A bond is simply an agreement in which the investor agrees to lend money to a company or government in exchange of an interest rate, which is fixed. The company issues bonds at various interest rates and sells them to the public. Investors put in their money understanding that the principal amount would be returned along with any interest that is due by the maturity date. The rate of interest a bondholder gets depends upon the type of company issuing the bond. Government, municipalities and other corporations can issue bonds.
Businesses often need loans to move into new market, fund operations, innovate and grow as a whole. The amount needed by corporations surpasses the banks limit and hence, the companies issue bonds to whoever wants to purchase them. A bond is a loan which you are lending to the company. In return to that the company pays you interest which is usually doled out semi-annually. When the bond reaches maturity, the bondholder is paid back the original principle amount.
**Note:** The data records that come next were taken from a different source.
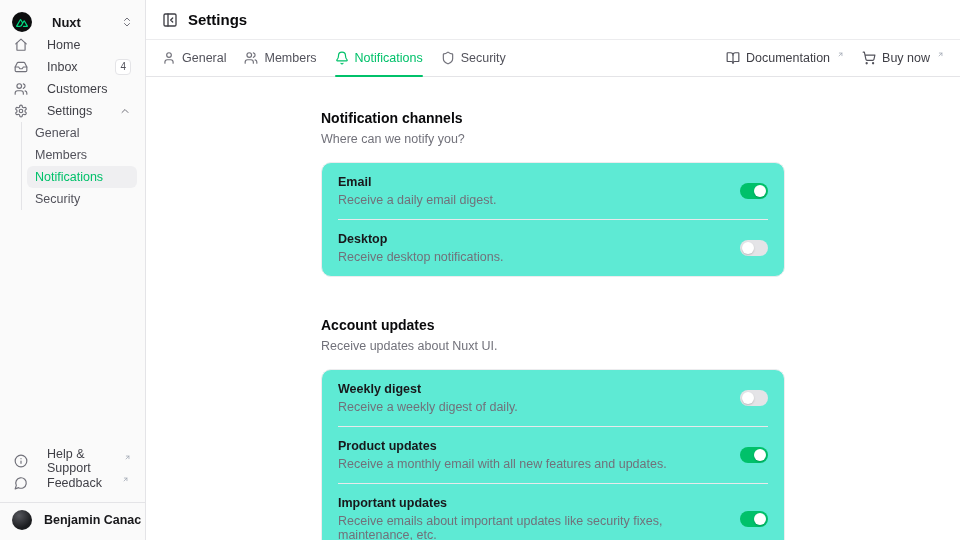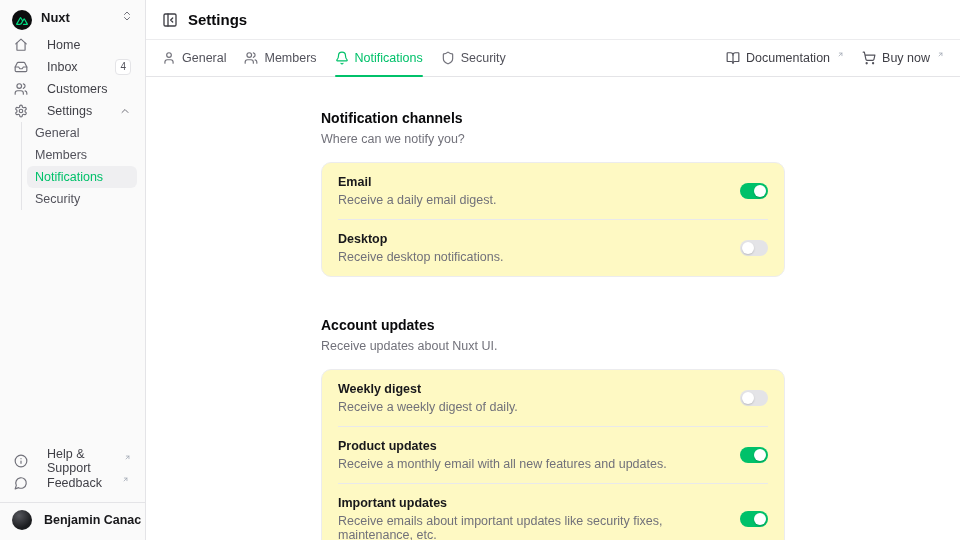"Nuxt" .brand-row { align-items: none -> center; gap: 9px -> 20px }
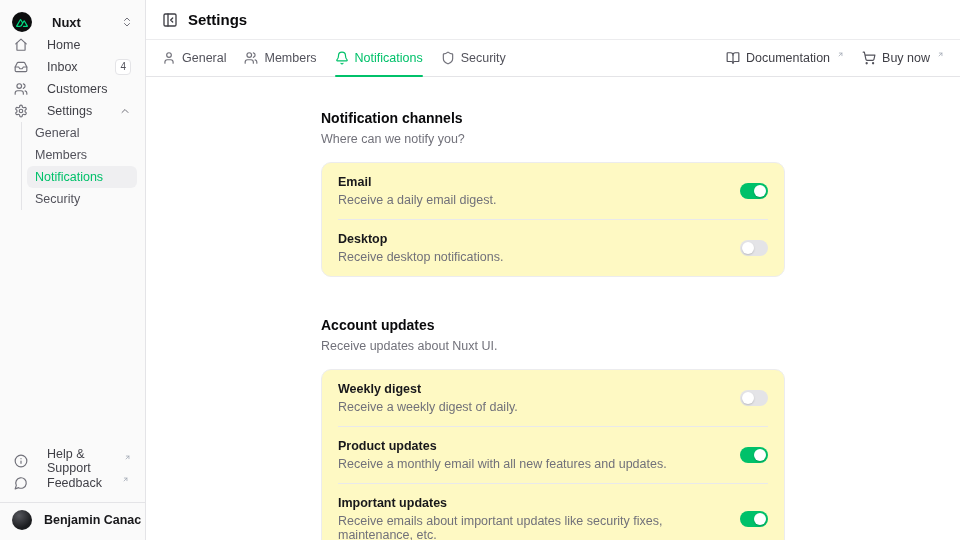"Email" .card { background: #fef9c3 -> #5eead4 }
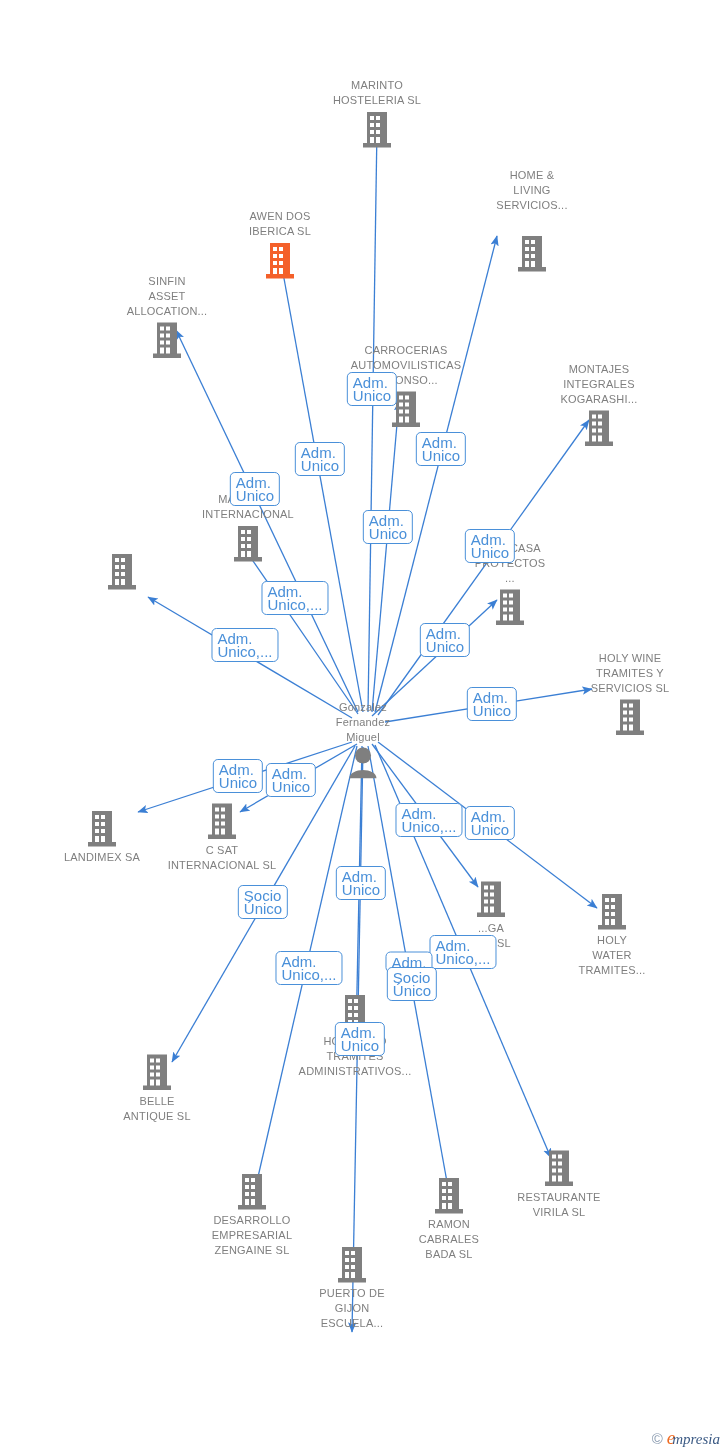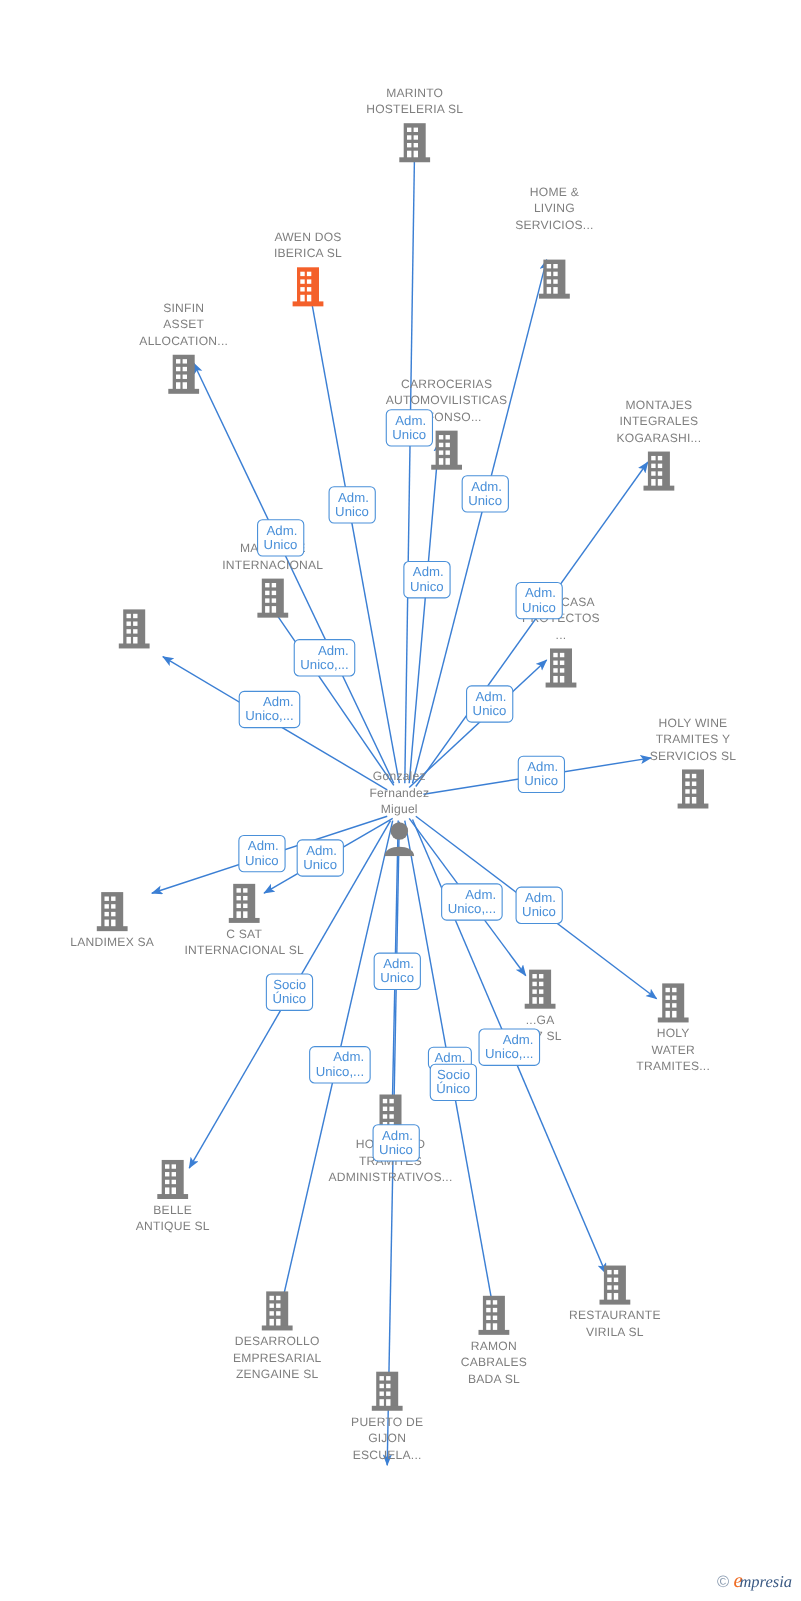"HOME &" div.node { left: 504px -> 532px }
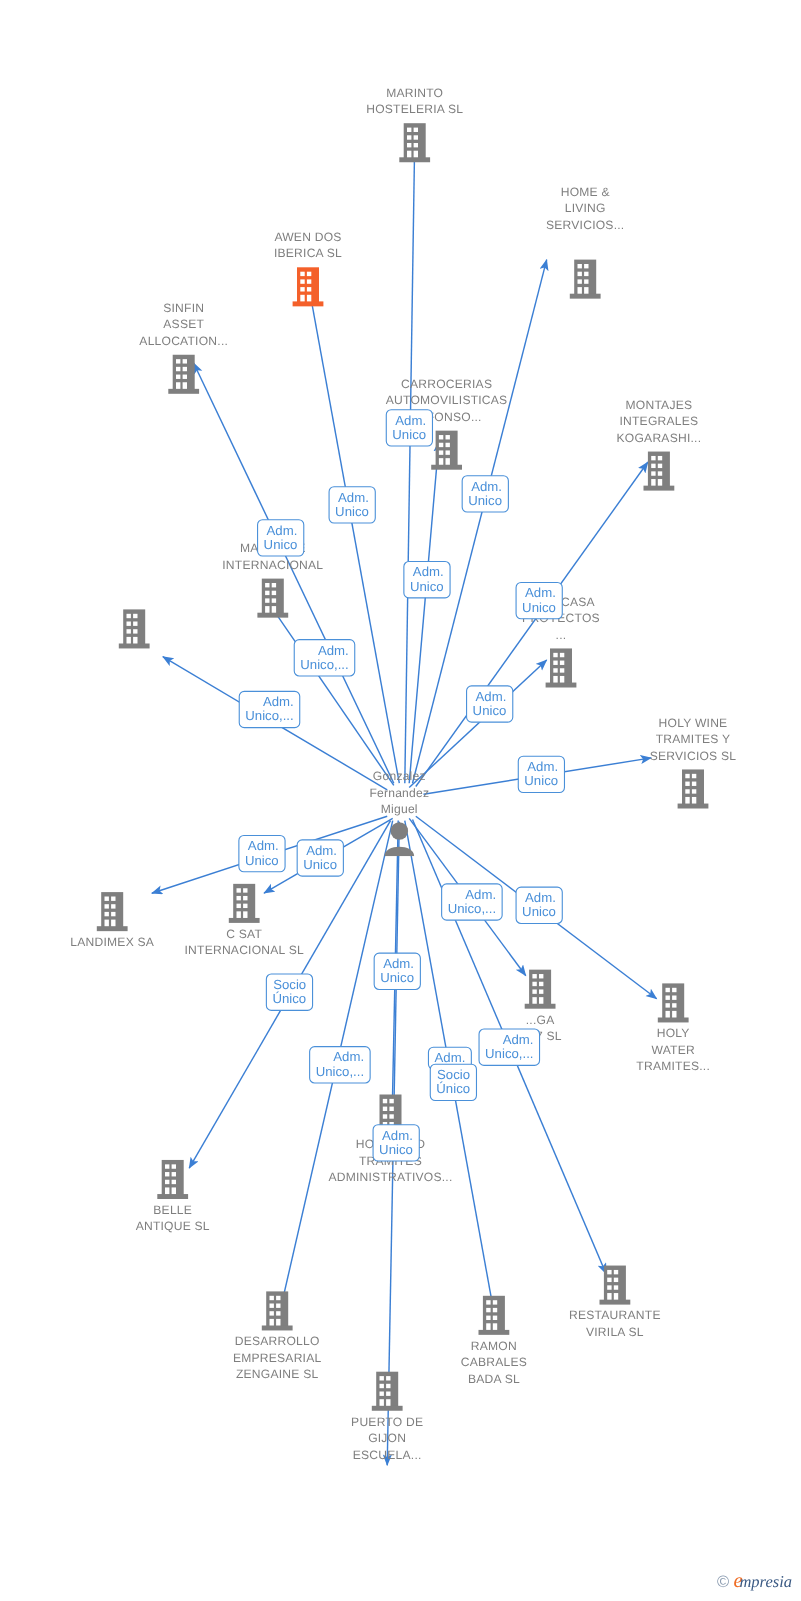"Adm." .badge { font-size: 12px -> 15px; text-align: right -> left }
For the lender, a bond is like a sort of investment. Bonds can be traded. When sold at a lower rate than the face value, they are termed as being sold at a discount while if they are sold at a higher rate than the face value then they are termed as sold at a premium. Government bonds are issued to fund programs, meet their payrolls and pay their bills. Bonds issues by a stable government are really safe while those of developing countries can be a bit risky. Municipal bonds are issued by cities, counties, and states which have to invest money on certain projects like building schools, hospitals etc. Corporate bonds are issued by companies to pay their expenses. They are a bigger risk as compared to other forms of bonds. However, the interest rates of these bonds are high. Therefore, it can be concluded that investing in bonds can be really beneficial, yet risky. Anyone who decides to invest in bonds should look at the pros and cons and then invest money reasonably.